Search individual sequence

Unpaired sequence

The structural hits will be ranked by the Percentage Identity to the inputted sequence.

Paired sequence

The structural hits will be ranked by considering the average percentage identity of both heavy and light chains inputted. Percentage identity to both heavy and light chain will be listed separately.

Search sequences in batch

User can upload the fasta file containing multiple sequence for search (200 seqs maximum). Example fasta files for both paired and unpaired searching mode are provided to the user, user can click the link to load the example file and search.

Note: In the paired mode, in order to indicate the paired heavy-light chain sequences, the title for the fasta sequence must be in this format: AbName-HorL, where AbName is the name for the H-L pair, HorL can only be the letter of "H" or "L" (case sensitive).
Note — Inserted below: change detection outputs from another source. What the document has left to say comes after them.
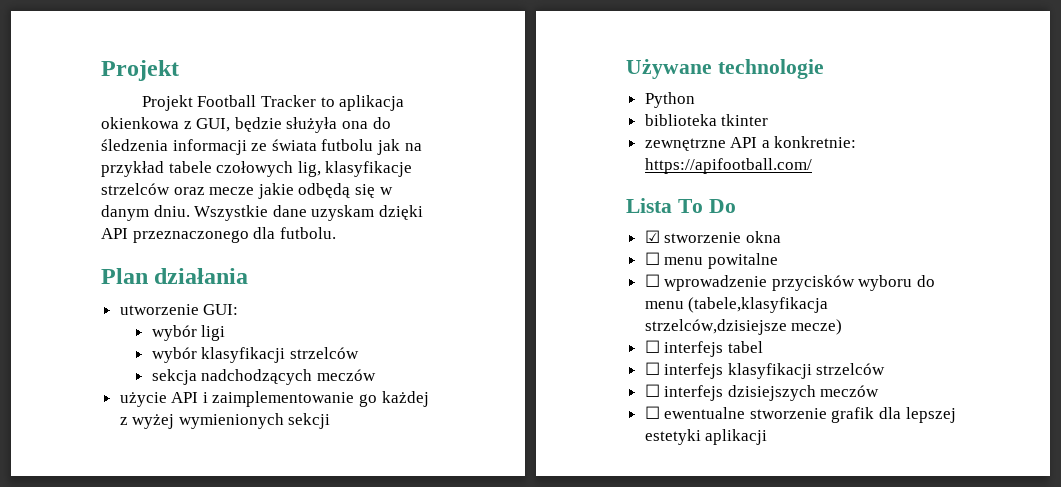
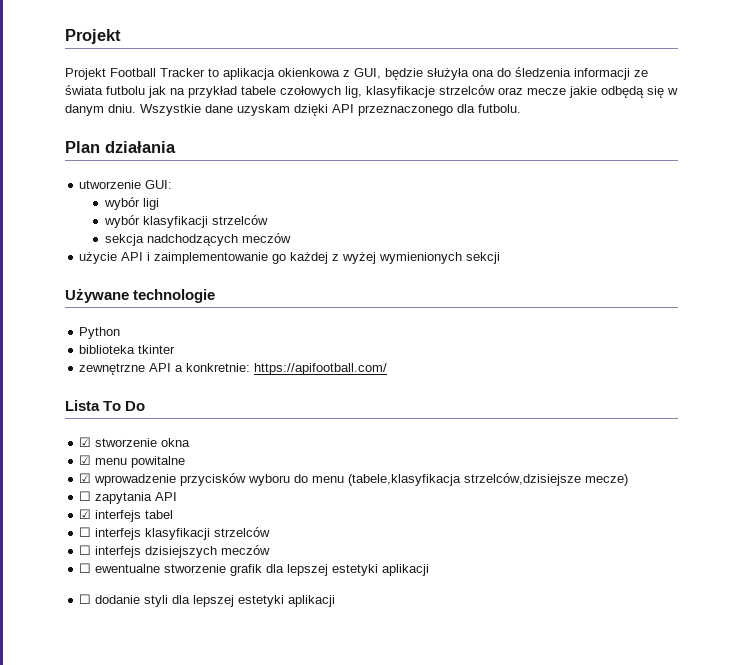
- ☐ menu powitalne
+ ☑ menu powitalne
- ☐ wprowadzenie przycisków wyboru do menu (tabele,klasyfikacja strzelców,dzisiejsze mecze)
+ ☑ wprowadzenie przycisków wyboru do menu (tabele,klasyfikacja strzelców,dzisiejsze mecze)
- ☐ interfejs tabel
+ ☐ zapytania API
+ ☑ interfejs tabel
+ ☐ dodanie styli dla lepszej estetyki aplikacji

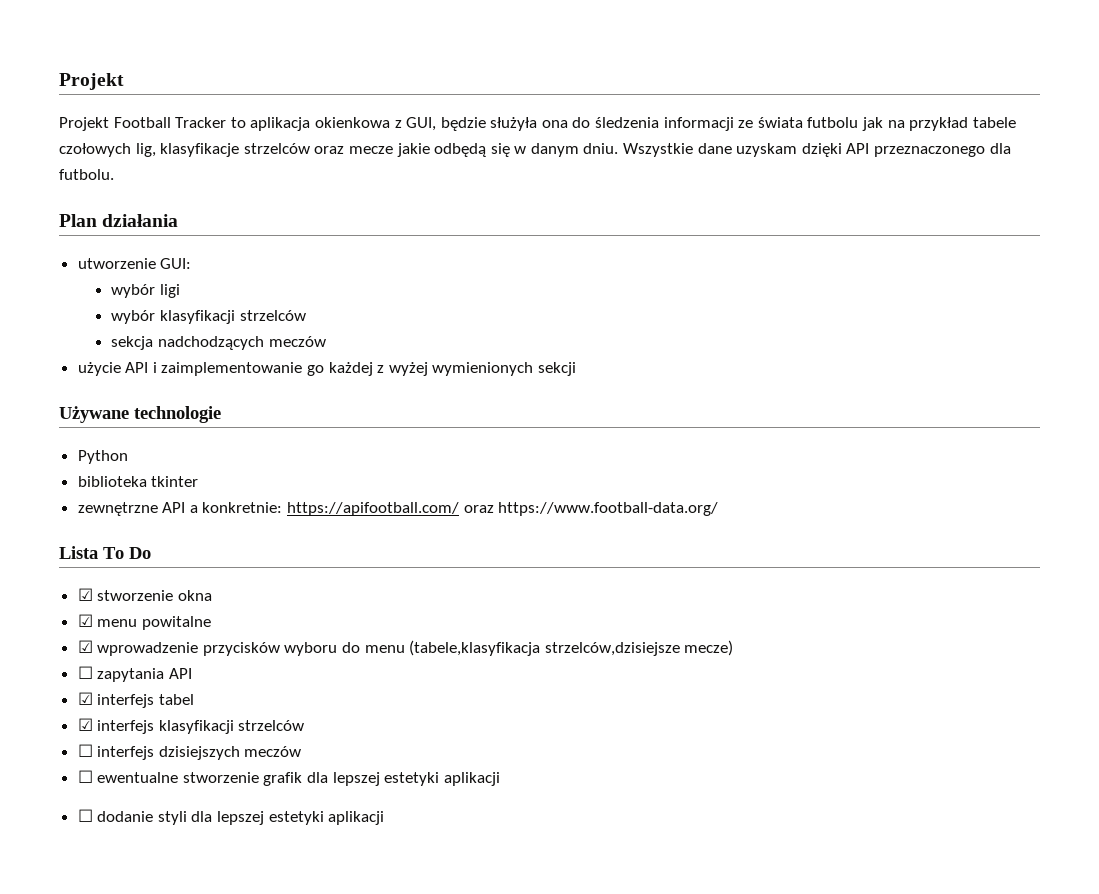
- zewnętrzne API a konkretnie: https://apifootball.com/
+ zewnętrzne API a konkretnie: https://apifootball.com/ oraz https://www.football-data.org/
- ☐ interfejs klasyfikacji strzelców
+ ☑ interfejs klasyfikacji strzelców

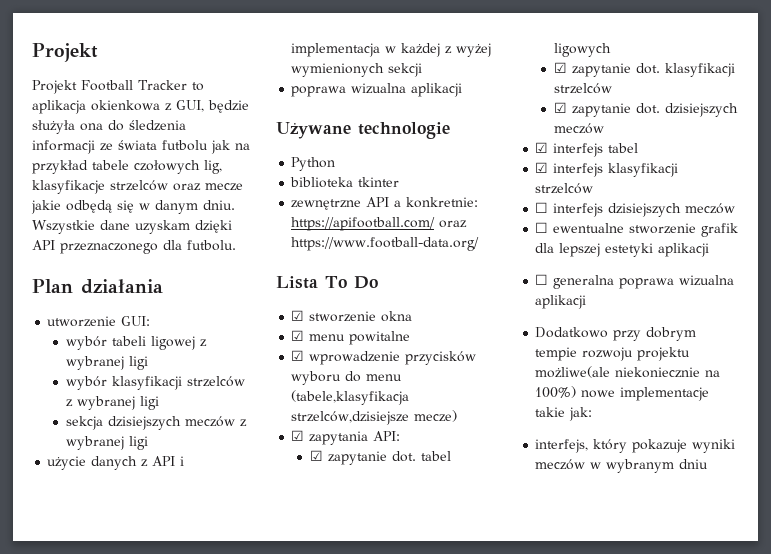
- wybór ligi
+ wybór tabeli ligowej z wybranej ligi
- wybór klasyfikacji strzelców
+ wybór klasyfikacji strzelców z wybranej ligi
- sekcja nadchodzących meczów
- użycie API i zaimplementowanie go każdej z wyżej wymienionych sekcji
+ sekcja dzisiejszych meczów z wybranej ligi
+ użycie danych z API i implementacja w każdej z wyżej wymienionych sekcji
+ poprawa wizualna aplikacji
- ☐ zapytania API
+ ☑ zapytania API:
+ ☑ zapytanie dot. tabel ligowych
+ ☑ zapytanie dot. klasyfikacji strzelców
+ ☑ zapytanie dot. dzisiejszych meczów
- ☐ dodanie styli dla lepszej estetyki aplikacji
+ ☐ generalna poprawa wizualna aplikacji
+ Dodatkowo przy dobrym tempie rozwoju projektu możliwe(ale niekoniecznie na 100%) nowe implementacje takie jak:
+ interfejs, który pokazuje wyniki meczów w wybranym dniu

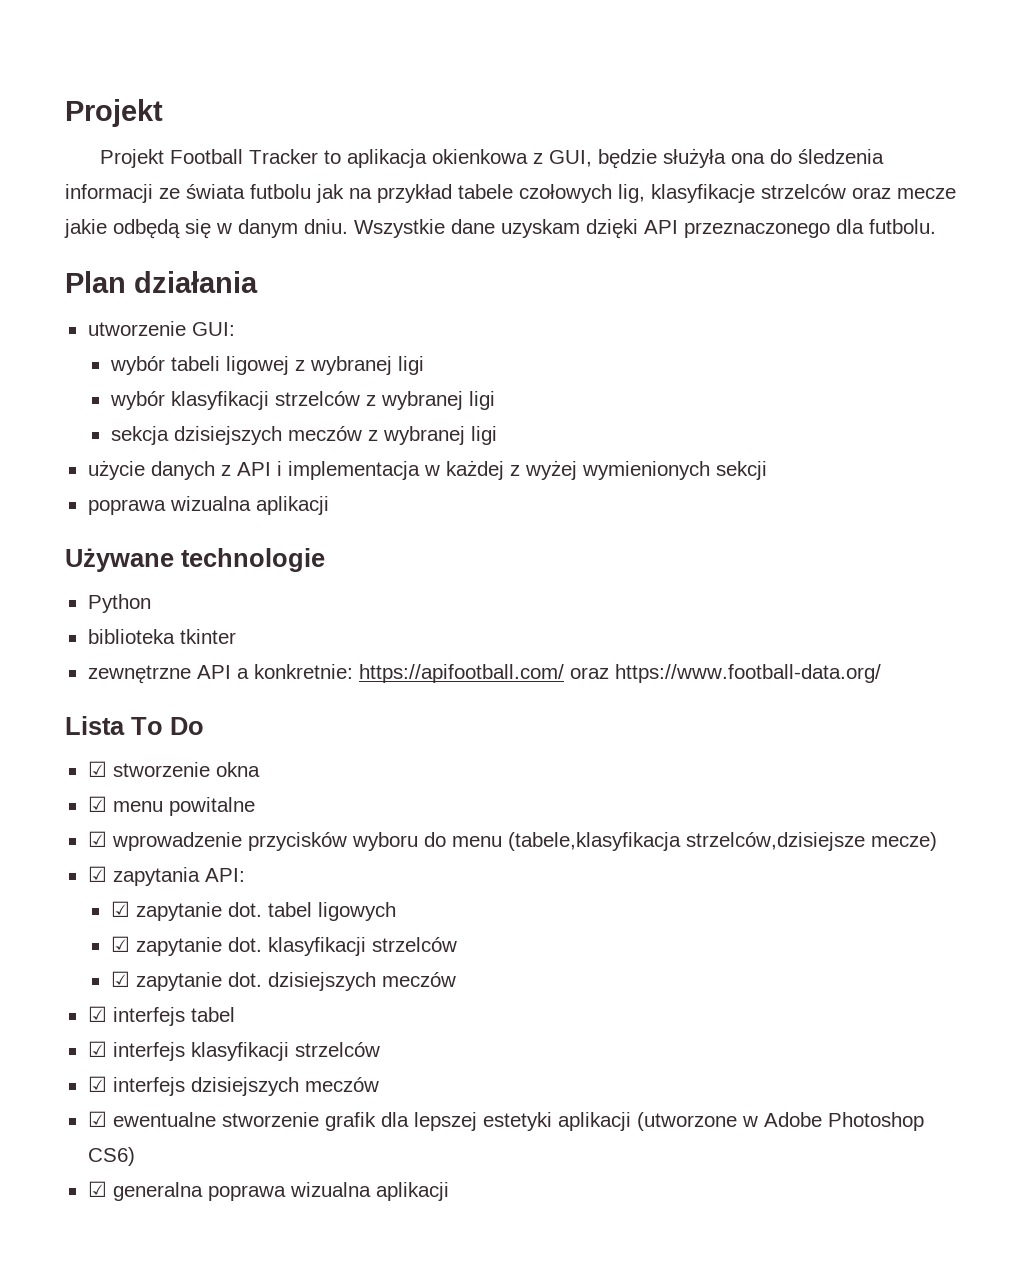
- ☐ interfejs dzisiejszych meczów
+ ☑ interfejs dzisiejszych meczów
- ☐ ewentualne stworzenie grafik dla lepszej estetyki aplikacji
- ☐ generalna poprawa wizualna aplikacji
- Dodatkowo przy dobrym tempie rozwoju projektu możliwe(ale niekoniecznie na 100%) nowe implementacje takie jak:
- interfejs, który pokazuje wyniki meczów w wybranym dniu
+ ☑ ewentualne stworzenie grafik dla lepszej estetyki aplikacji (utworzone w Adobe Photoshop CS6)
+ ☑ generalna poprawa wizualna aplikacji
The paired sequence must contain the same AbName, with only one H chain and one L chain.

Query by CH1-CL interface similarity

Query by uploading repertoire file

Upload Files

User can upload the repertoire files to VCAb through the following methods: (Please note: to re-upload the repertoire file, please click the "Clear uploaded repertoire file/url" button to clear the previous uploaded file first.)

Click the "Browse..." button to upload file from your local computer
Paste a http address of the repertoire file to the box of "Or input a http address for repertoire file here:"
Send the result calculated by BRepertoire in the "property calculations" panel of the "Analysis" page to VCAb.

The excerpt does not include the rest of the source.